Chapter 3 Home | Prev: 3.5 Calculated Values and Single-Line Functions | Next: 3.6.1 Wildcards

3.6 Filtering Data with the WHERE Clause

Filtering Data (WHERE)

Although we are now able to extract data from a table in the database, it is rare that all the data will always be output.  If you run a store for 20 years, you would not want to output all the sales information if you just need to know how many sales were made today, or yesterday.  Therefore, the majority of SQL SELECT statements will include a WHERE component.

    SELECT firstname, birthDate
    FROM employees
    WHERE EXTRACT(month FROM birthDate) = 5;
    SELECT firstname, birthDate
    FROM employees
    WHERE Month(birthDate) = 5;

returns all employees who are born in the month of May, regardless of the year they were born.

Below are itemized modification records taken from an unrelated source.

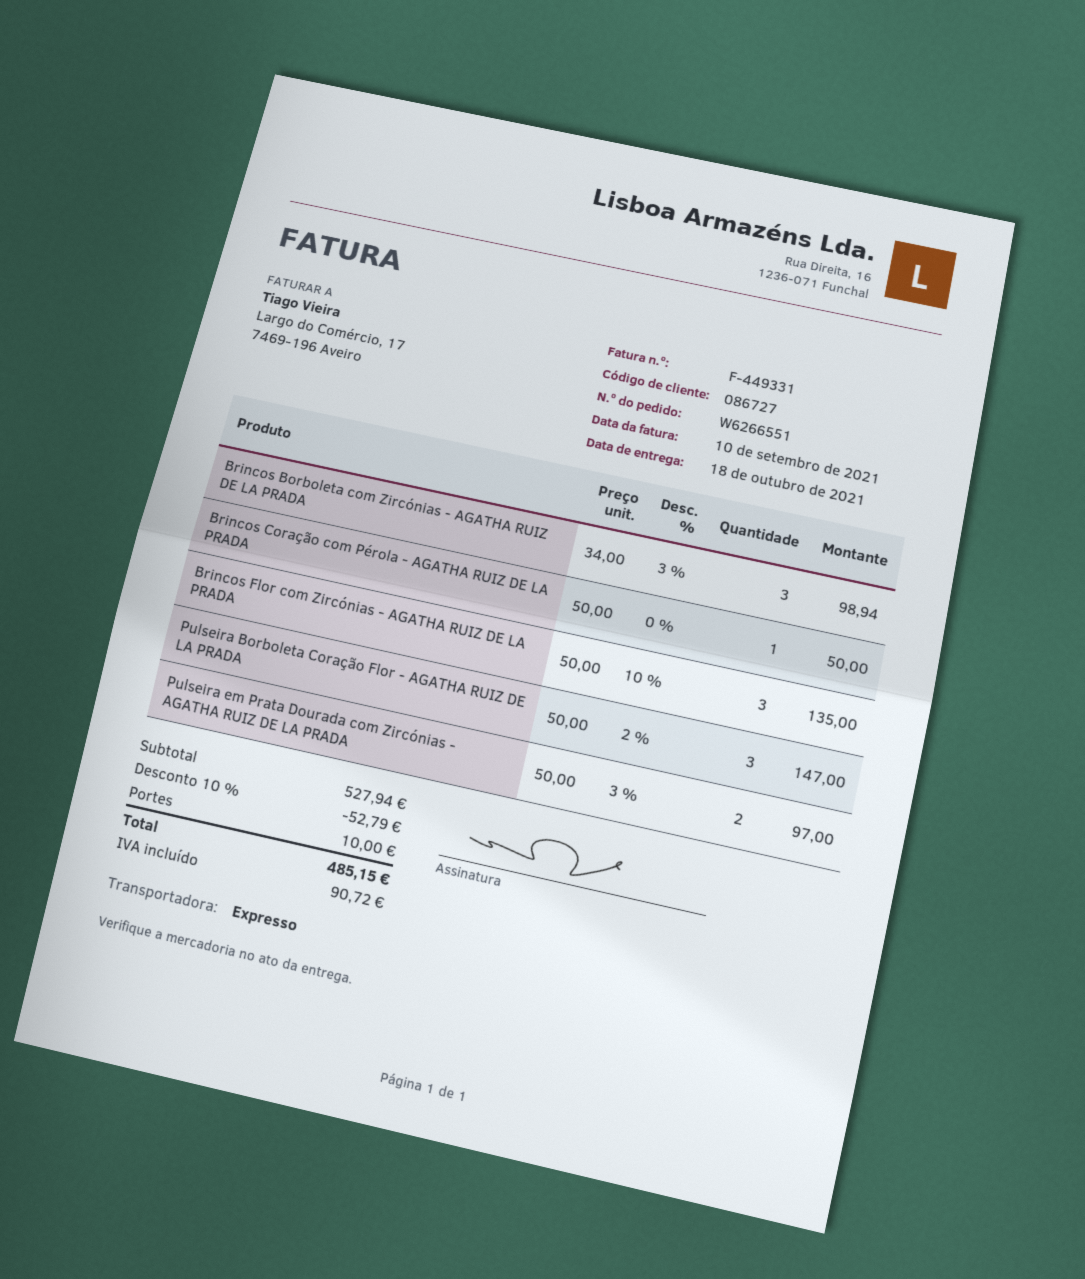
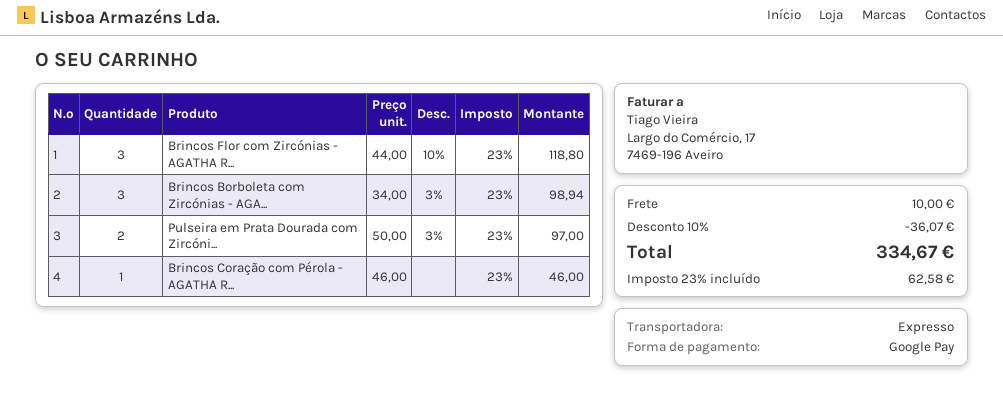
Brincos Coração com Pérola - AGATHA RUIZ DE LA PRADA: 1 x 50.00 = 50.00 -> 1 x 46.00 = 46.00
Brincos Flor com Zircónias - AGATHA RUIZ DE LA PRADA: 3 x 50.00 - 10% = 135.00 -> 3 x 44.00 - 10% = 118.80
Pulseira Borboleta Coração Flor - AGATHA RUIZ DE LA PRADA: 3 x 50.00 - 2% = 147.00 -> none
discount: 10% = 52.79 -> 10% = 36.07
tax: 90.72 -> 62.58
total: 485.15 -> 334.67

Comparison and Logical Operators

Symbol / Text Meaning Example
= exactly equal to (strings are case sensitive) studID = 990123456
< less than (numerically, alphabetically, chronologically salary < 5000
<= less than or equal to numProducts <= 10
> greater than salary > 5000
>= great than or equal to numProducts >= 2
<> != not equal to name != 'Bob'
IN and NOT IN In a subset of values. productID IN (12, 45, 67, 65)
ANY used with another comparator and a subset of values productID > ANY(12,45,67,76)
ALL used with another comparator and a subset of values salary >= ALL(2000, 3000, 4000)
BETWEEN and NOT BETWEEN used to determine if a value is between 2 other values salary BETWEEN (2000 and 5000)
LIKE and NOT LIKE similar to =, but enables the use of wildcards name LIKE 'B%'
IS NULL and IS NOT NULL determines is the value is NULL or not middlename IS NULL
AND determines if two expressions are both true or not salary => 2000 AND salary <= 5000
OR determines if one or the other expression are true studID = 990123456 OR studID = 9906543321

String Comparisons

When performing string comparisons, it is extremely important to know if the content stored in the database is case sensitive or not. Just because SQL is not case sensitive, does not mean string comparisons are not. The important point here is that we can NEVER ASSUME that the user entered the data consistently with respect to capitalization or that the data is entered under normal conditions.

Examples:

SQL should ALWAYS be written to include case sensitivity in the code, even when we know the database and/or fields are not currently case sensitive. This will ensure that the code will always work in the future, even if the case sensitive properties of a field are changed removing the need to upgrade or repair SQL code in the future.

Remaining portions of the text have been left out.